Since no one was interested in the slate tile pieces I posted for free, I decided to take a hammer to them and silicone them lego style!



















Need more slate tile!!


----------



## Ursus sapien (Apr 21, 2010)

the power of a woman with a hammer! very cool.


----------



## Diztrbd1 (Apr 21, 2010)

very cool indeed!


----------



## bluecrasher96 (Nov 29, 2010)

I witnessed the beginning of that creation lol - Looks great finished! Which tank will it be living in?


----------



## Rastapus (Apr 21, 2010)

I used to sell those back in the day! Looks great!


----------



## Adz1 (Apr 21, 2010)

Now thats a great looking rock arch.....


----------



## Grete_J (Oct 5, 2010)

Thanks guys! I snapped a few more photo's with a decent camera.

This one lives in my 26G tank... obviously









This one.... Happy Birthday Sioux!!!









Boredom









I'd had a few by this point.... see the silicone


----------



## bluecrasher96 (Nov 29, 2010)

aww wow! That's the best surprise ever!! xox



Grete_J said:


> This one.... Happy Birthday Sioux!!!


----------



## O.C.D Fishies (Apr 21, 2010)

Thats an awesome surprise. They look great time to market them.


----------



## Grete_J (Oct 5, 2010)

O.C.D Fishies said:


> Thats an awesome surprise. They look great time to market them.


You mean like, "Umm... hi would you like to buy a siliconed pile of rocks?" I guess it's possible, but can be done easily by anyone bored out of their tree who enjoys lego-ing tile. We see, I'm gonna have to pick up more slate and silicone to feed my new hobby/addiction!


----------



## DBam (Aug 9, 2010)

What type of silicon are you using for that?


----------



## Grete_J (Oct 5, 2010)

Same stuffs I'm using to reseal aquariums, GE I


----------



## Grete_J (Oct 5, 2010)

*More Caves!*

This one was going to go in my tank for pepe le panaque, but I can't fit it in my current tank.

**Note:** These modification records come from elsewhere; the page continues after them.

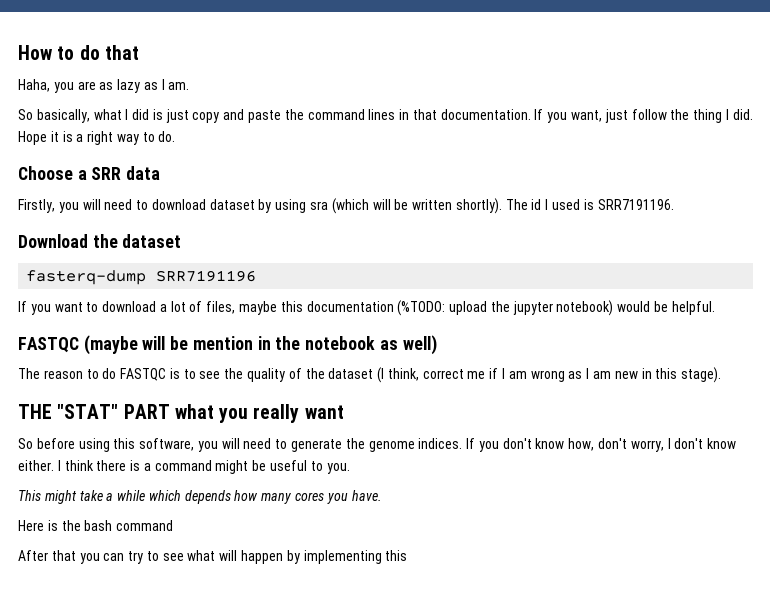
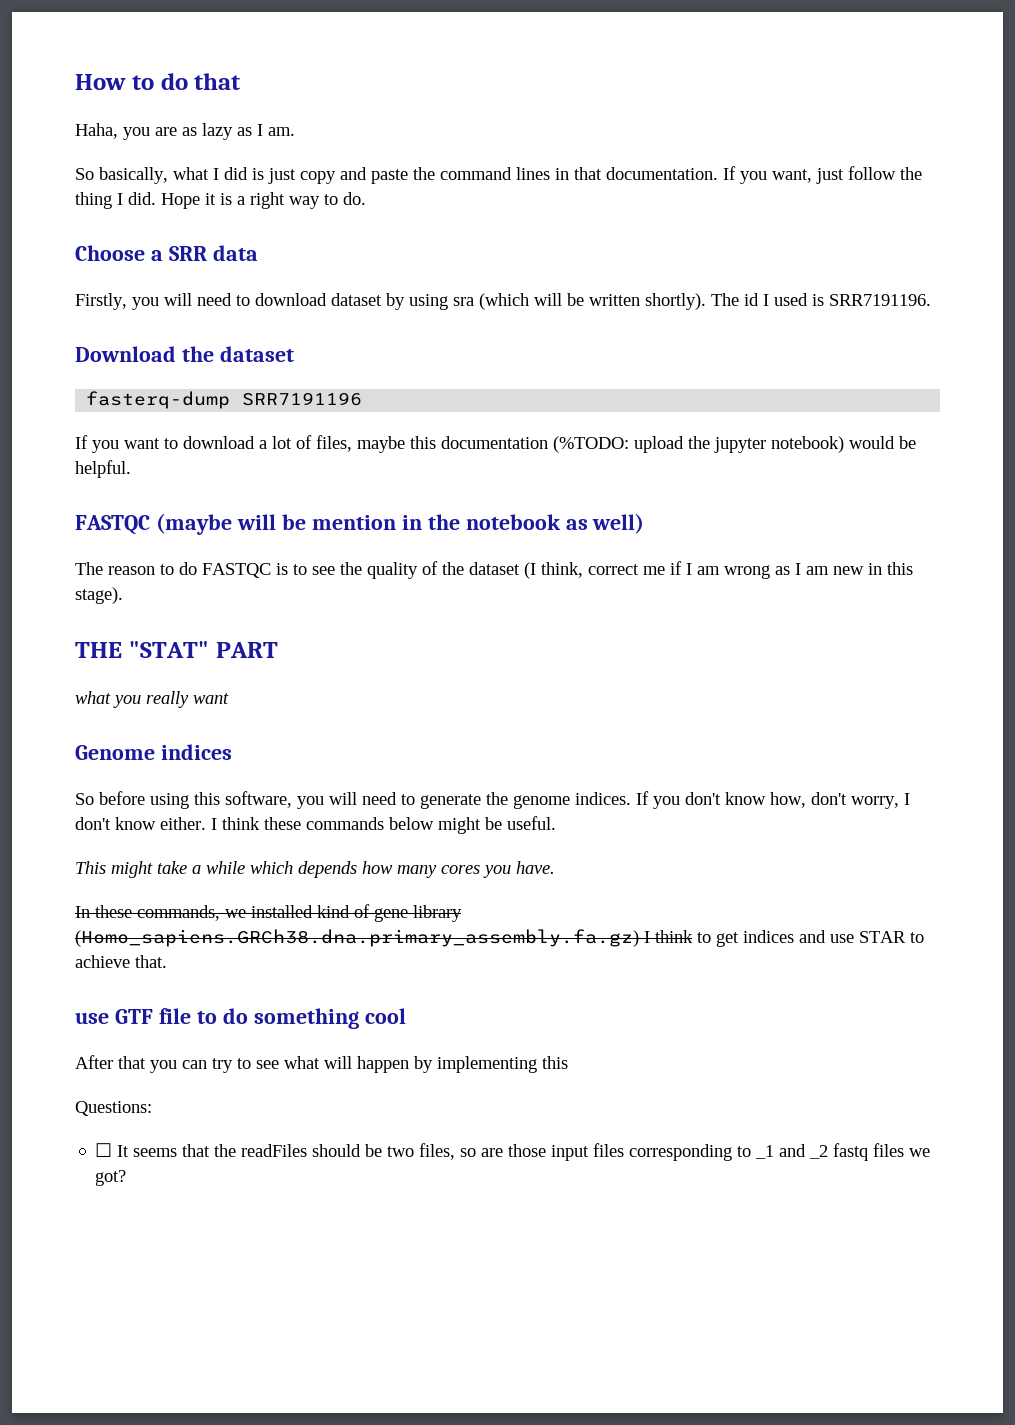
(170, 411) none -> (278, 650) //
(344, 412) none -> [75,744,232,760] // Genome indices
[96,460,350,474] there is a command might be useful to you. -> [264,816,556,834] these commands below might be useful.
[18,520,174,531] Here is the bash command -> [75,904,462,922] [75,929,924,947] [75,955,167,968] [75,1008,406,1029] In these commands, we installed kind of gene library (Homo_sapiens.GRCh38.dna.primary_assembly.fa.gz) I think to get indices and use STAR to achieve that. // use GTF file to do something cool
(408, 555) none -> [75,1101,152,1116] [95,1143,931,1161] [95,1170,127,1186] // Questions: // ☐ It seems that the readFiles should be two files, so are those input files corresponding to _1 and _2 fastq files we got?

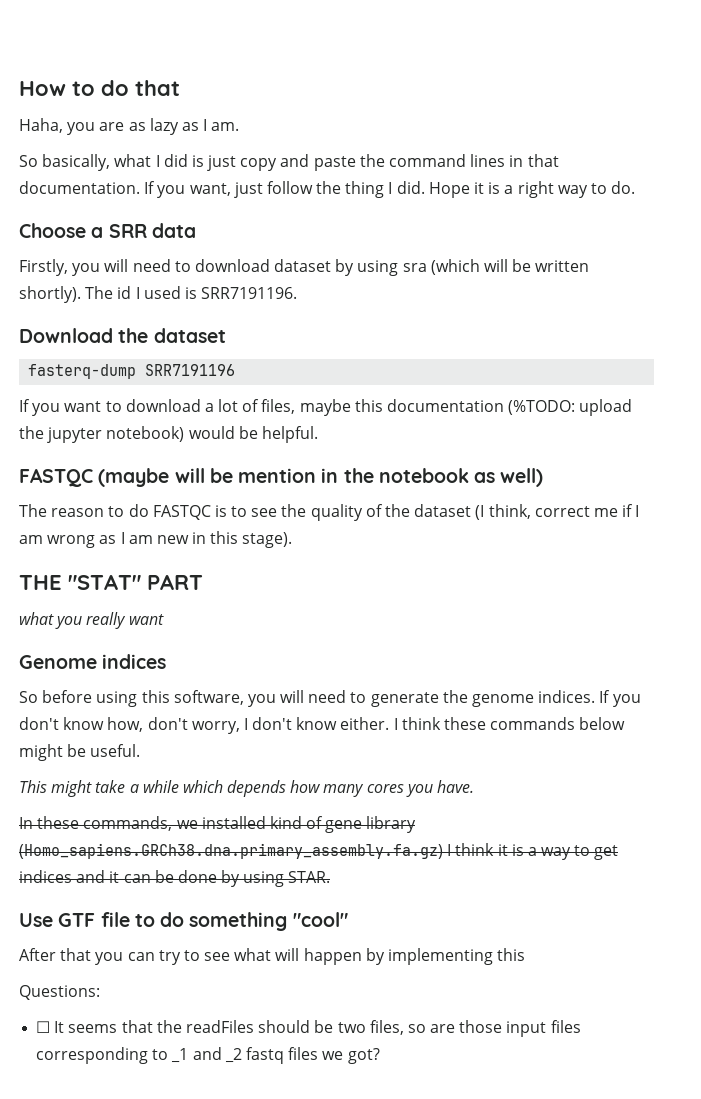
[697,930,924,947] [75,955,167,968] [75,1012,109,1024] to get indices and use STAR to achieve that. // use -> [497,844,619,860] [19,870,331,887] [19,913,53,927] it is a way to get indices and it can be done by using STAR. // Use
[364,1008,406,1024] cool -> [292,912,348,927] "cool"

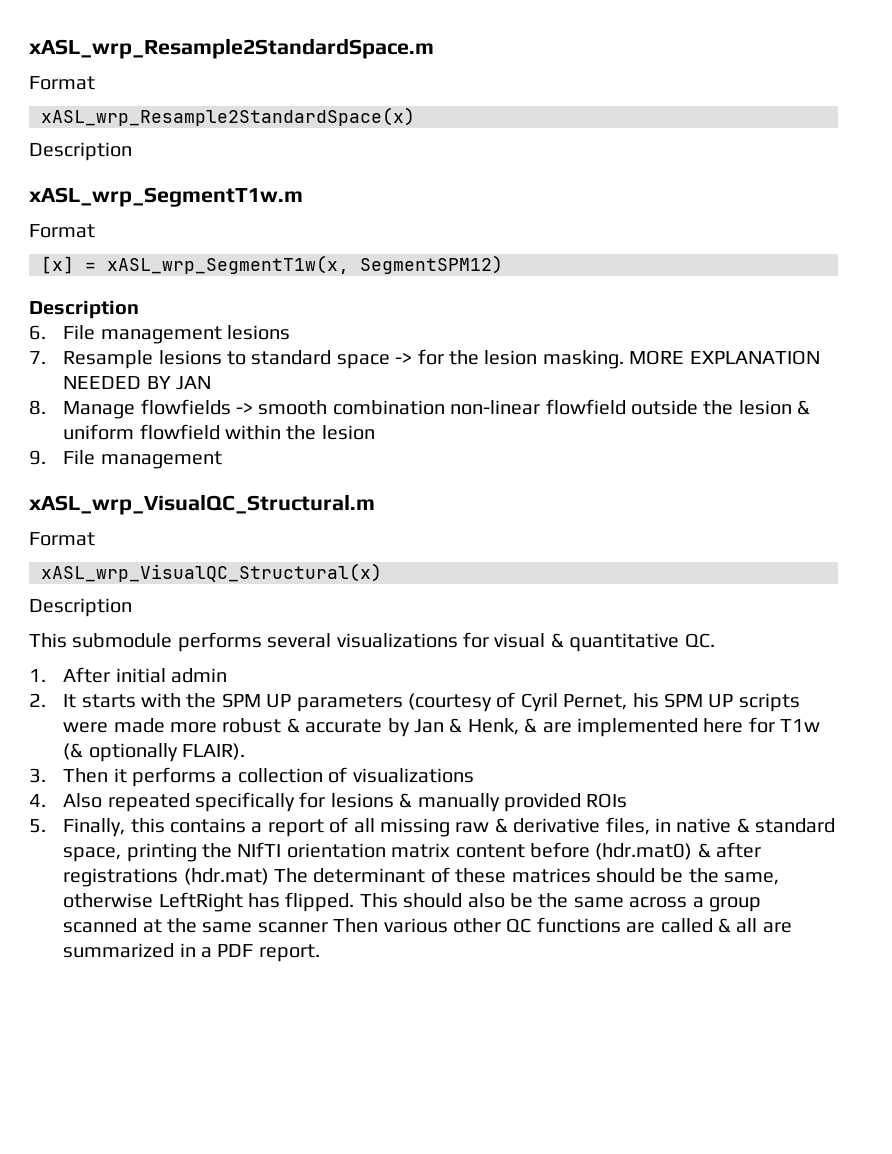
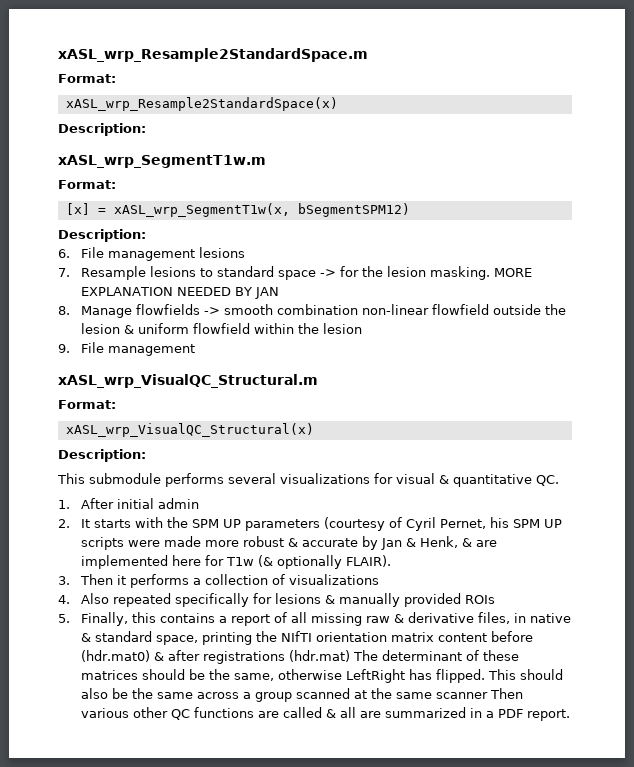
[29,76,95,90] Format -> [58,74,116,83] Format:
[29,142,132,161] Description -> [58,123,146,136] Description:
[29,224,95,238] Format -> [58,180,116,189] Format:
[360,255,503,274] [29,300,139,319] SegmentSPM12) // Description -> [297,203,410,217] [58,229,146,242] bSegmentSPM12) // Description:
[29,532,95,546] Format -> [58,400,116,409] Format:
[29,598,132,617] Description -> [58,449,146,462] Description:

This one... iono, it's big, tiered....


----------



## taureandragon76 (Apr 21, 2010)

Some nice slate ya got there


----------



## Kat in BC (Feb 19, 2011)

*That type of silicone did you use?*

What type of silicone did you use? I was checking Home Depot and read many types of silicone, but everyone I looked at said unsafe for aquariums.
Do you have the brand name, etc...
thanks


----------



## trevorhoang (Oct 13, 2010)

Kat in BC said:


> What type of silicone did you use? I was checking Home Depot and read many types of silicone, but everyone I looked at said unsafe for aquariums.
> Do you have the brand name, etc...
> thanks


me and a friend went to home depot and we got the silicone for doors and windows ( it doesnt have any of that anti fungus thingy used for bathrooms), we built a cave for plecos and all the fish seems to be doing fine. the guys at home depot probably didnt want to give you information they are not sure about so they wont be held liable.


----------



## Chewie (Jul 21, 2010)

Instead of silicon you can use epoxy putty. Most lf stores supply it. They also have aquarium silicon (black or clear) at petcettra.
Here is an example of the putty
HoldFast Epoxy Stick - 4 oz.


----------



## neven (May 15, 2010)

if you use a dark slate a black silicone will be hard to notice if theres a bit of seepage


----------



## Philroy (Mar 17, 2011)

thats sweet, im a tile setter and i never even thought of that


----------